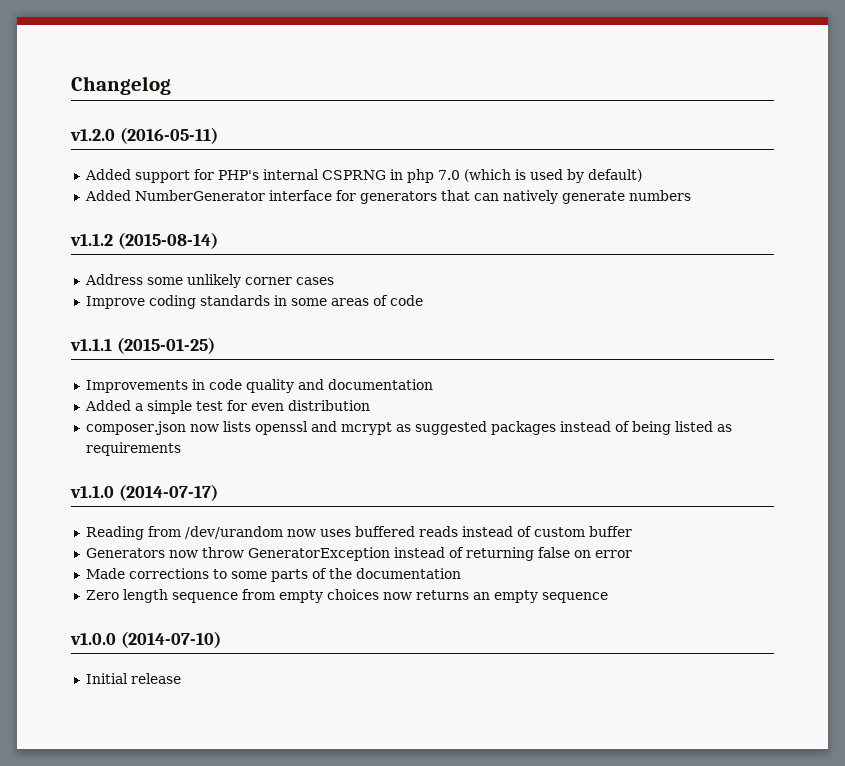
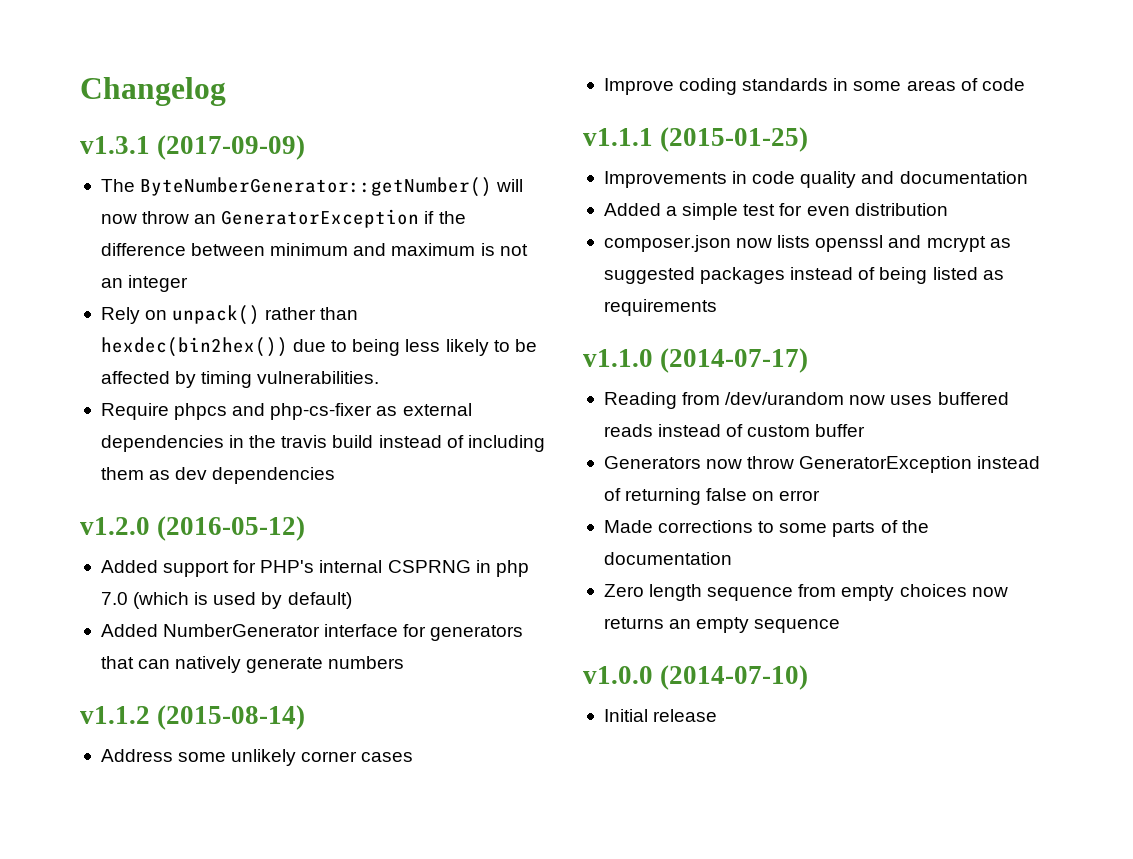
(171, 85) none -> [80,135,306,160] [100,177,524,197] [100,209,466,228] [100,243,528,256] [100,275,189,292] [100,305,359,325] [100,337,537,357] [100,371,380,388] [100,403,472,420] [100,435,545,452] [100,467,336,484] // v1.3.1 (2017-09-09) // The ByteNumberGenerator::getNumber() will now throw an GeneratorException if the difference between minimum and maximum is not an integer // Rely on unpack() rather than hexdec(bin2hex()) due to being less likely to be affected by timing vulnerabilities. // Require phpcs and php-cs-fixer as external dependencies in the travis build instead of including them as dev dependencies
[119,127,218,144] (2016-05-11) -> [157,516,306,541] (2016-05-12)

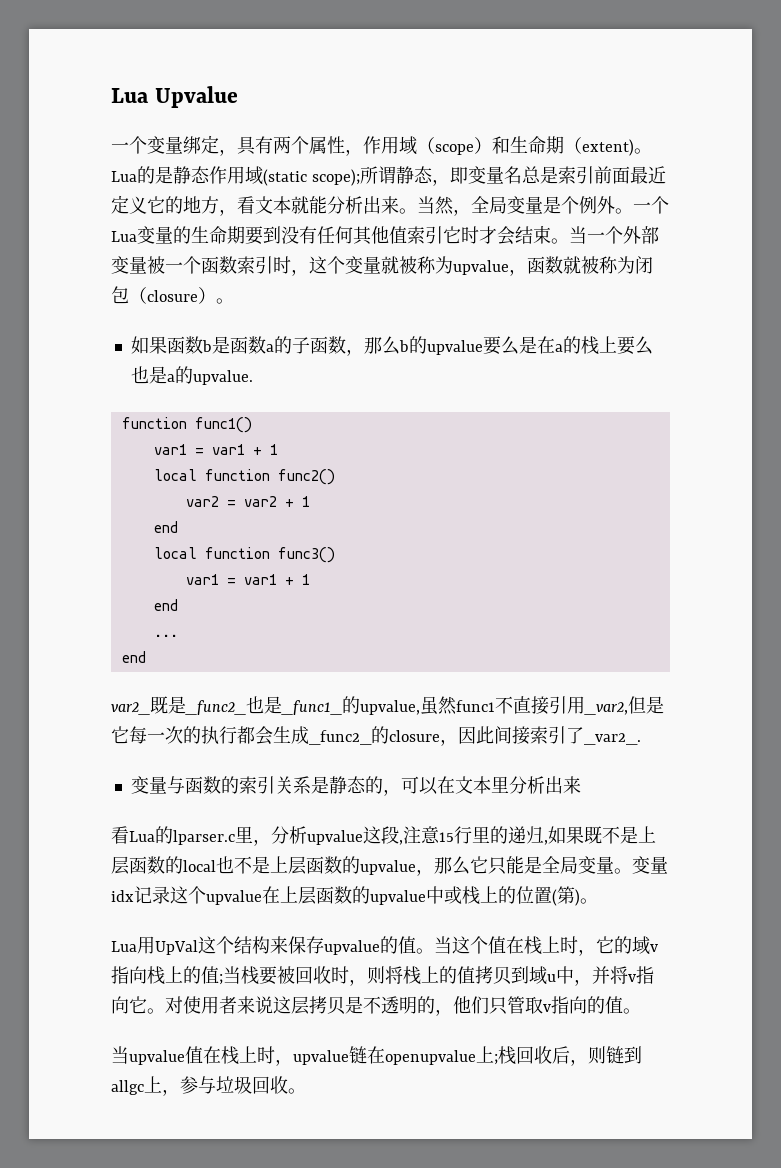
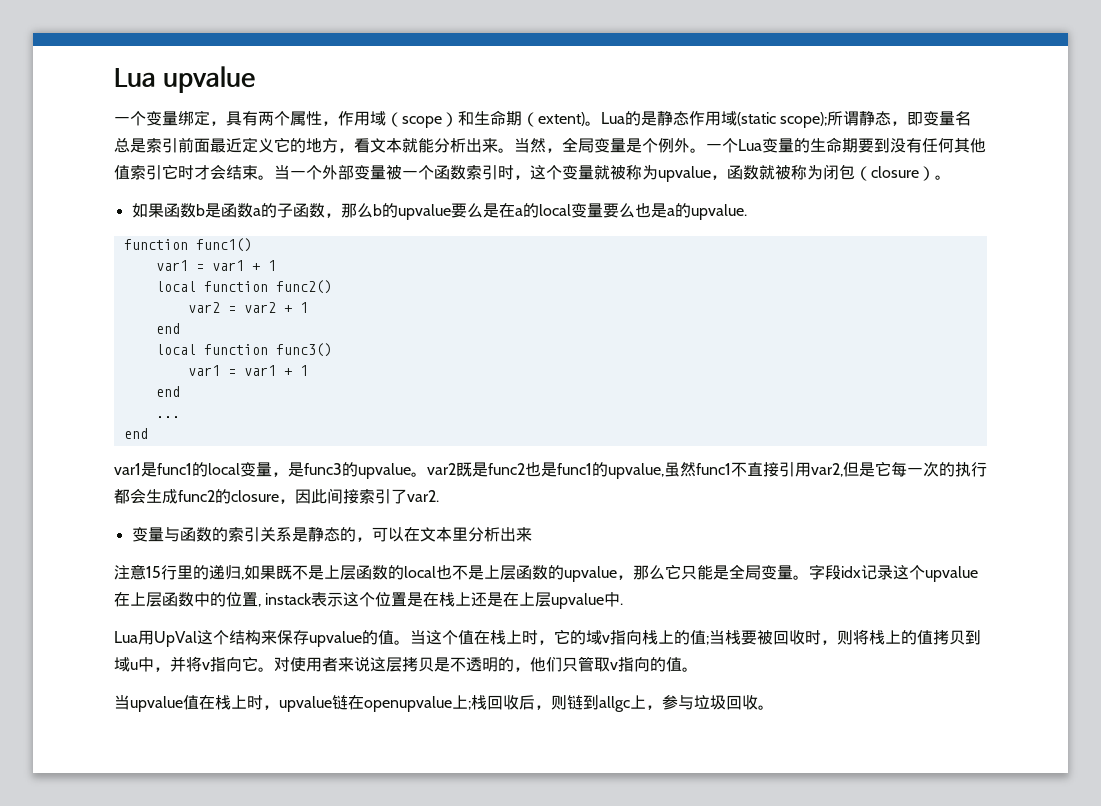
[111,86,238,108] Lua Upvalue -> [114,66,255,93] Lua upvalue
[580,336,617,355] 栈上 -> [538,203,603,218] local变量
[111,696,342,715] var2_既是_func2_也是_func1_ -> [114,462,592,479] var1是func1的local变量，是func3的upvalue。var2既是func2也是func1
[584,702,628,715] _var2, -> [811,463,843,477] var2,
[309,730,372,745] _func2_ -> [178,490,215,502] func2
[584,733,641,745] _var2_. -> [407,490,439,502] var2.
[111,826,403,846] 看Lua的lparser.c里，分析upvalue这段, -> (532, 534) none
[632,856,668,874] 变量 -> [809,564,841,580] 字段
[352,886,598,906] 的upvalue中或栈上的位置(第)。 -> [194,592,624,609] 中的位置, instack表示这个位置是在栈上还是在上层upvalue中.

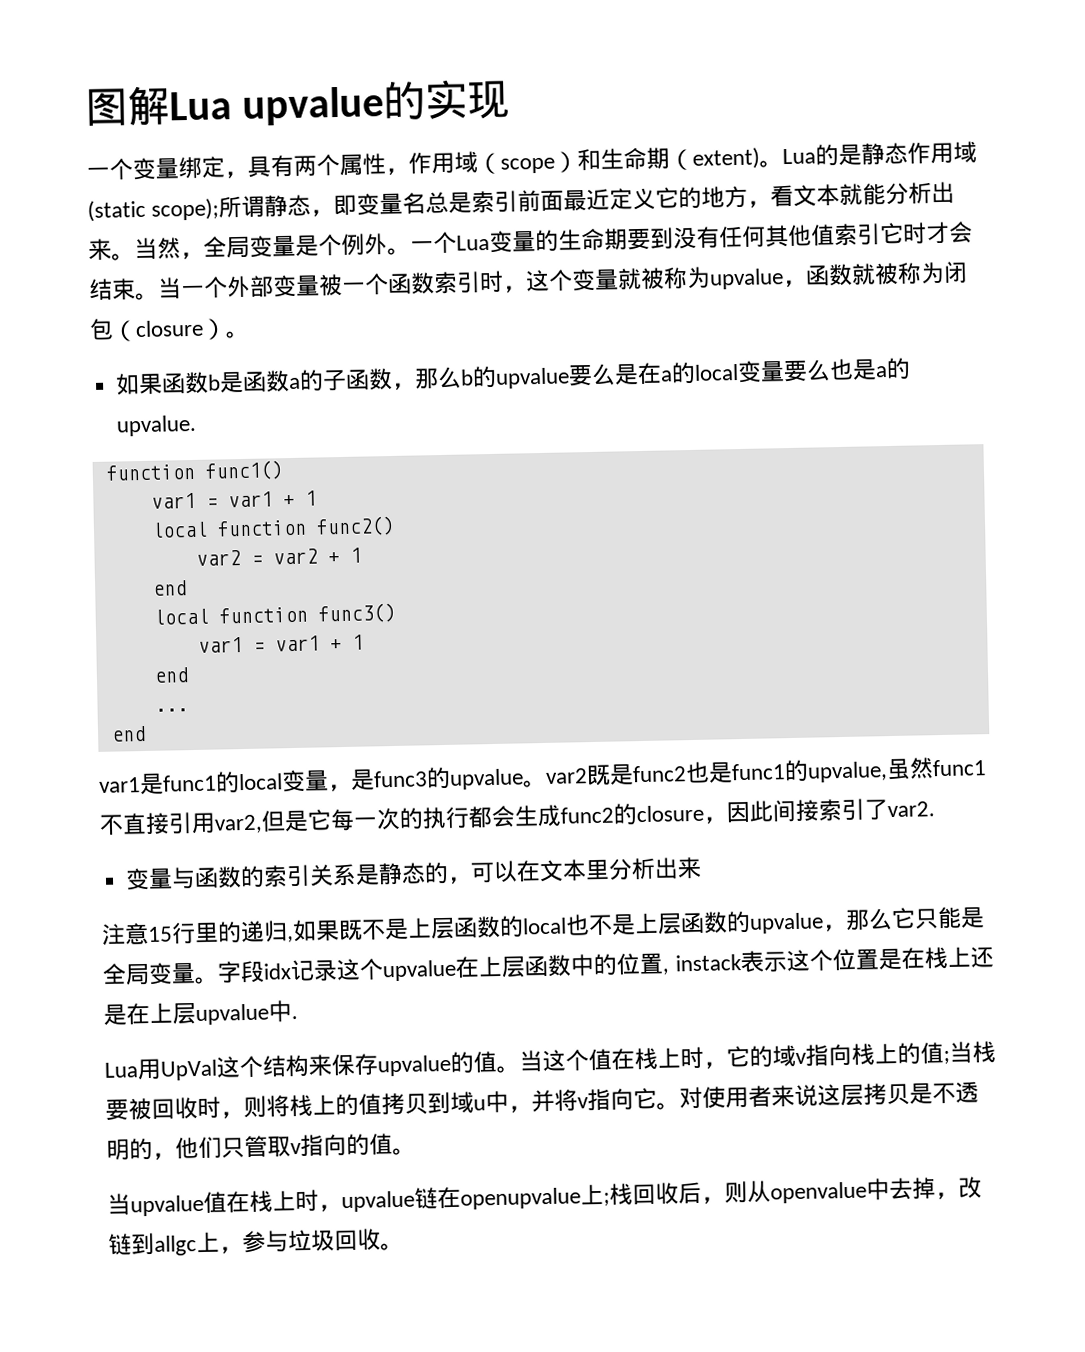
(114, 77) none -> [85,85,170,127] 图解
(255, 79) none -> [383,79,511,121] 的实现
(567, 702) none -> [747,1176,982,1204] 从openvalue中去掉，改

> [Task to complete]:
Return the full listing exactly as written, without any of its images.

> [Answer for the task]:
(171, 85) none -> [80,135,306,160] [100,177,524,197] [100,209,466,228] [100,243,528,256] [100,275,189,292] [100,305,359,325] [100,337,537,357] [100,371,380,388] [100,403,472,420] [100,435,545,452] [100,467,336,484] // v1.3.1 (2017-09-09) // The ByteNumberGenerator::getNumber() will now throw an GeneratorException if the difference between minimum and maximum is not an integer // Rely on unpack() rather than hexdec(bin2hex()) due to being less likely to be affected by timing vulnerabilities. // Require phpcs and php-cs-fixer as external dependencies in the travis build instead of including them as dev dependencies
[119,127,218,144] (2016-05-11) -> [157,516,306,541] (2016-05-12)

[111,86,238,108] Lua Upvalue -> [114,66,255,93] Lua upvalue
[580,336,617,355] 栈上 -> [538,203,603,218] local变量
[111,696,342,715] var2_既是_func2_也是_func1_ -> [114,462,592,479] var1是func1的local变量，是func3的upvalue。var2既是func2也是func1
[584,702,628,715] _var2, -> [811,463,843,477] var2,
[309,730,372,745] _func2_ -> [178,490,215,502] func2
[584,733,641,745] _var2_. -> [407,490,439,502] var2.
[111,826,403,846] 看Lua的lparser.c里，分析upvalue这段, -> (532, 534) none
[632,856,668,874] 变量 -> [809,564,841,580] 字段
[352,886,598,906] 的upvalue中或栈上的位置(第)。 -> [194,592,624,609] 中的位置, instack表示这个位置是在栈上还是在上层upvalue中.

(114, 77) none -> [85,85,170,127] 图解
(255, 79) none -> [383,79,511,121] 的实现
(567, 702) none -> [747,1176,982,1204] 从openvalue中去掉，改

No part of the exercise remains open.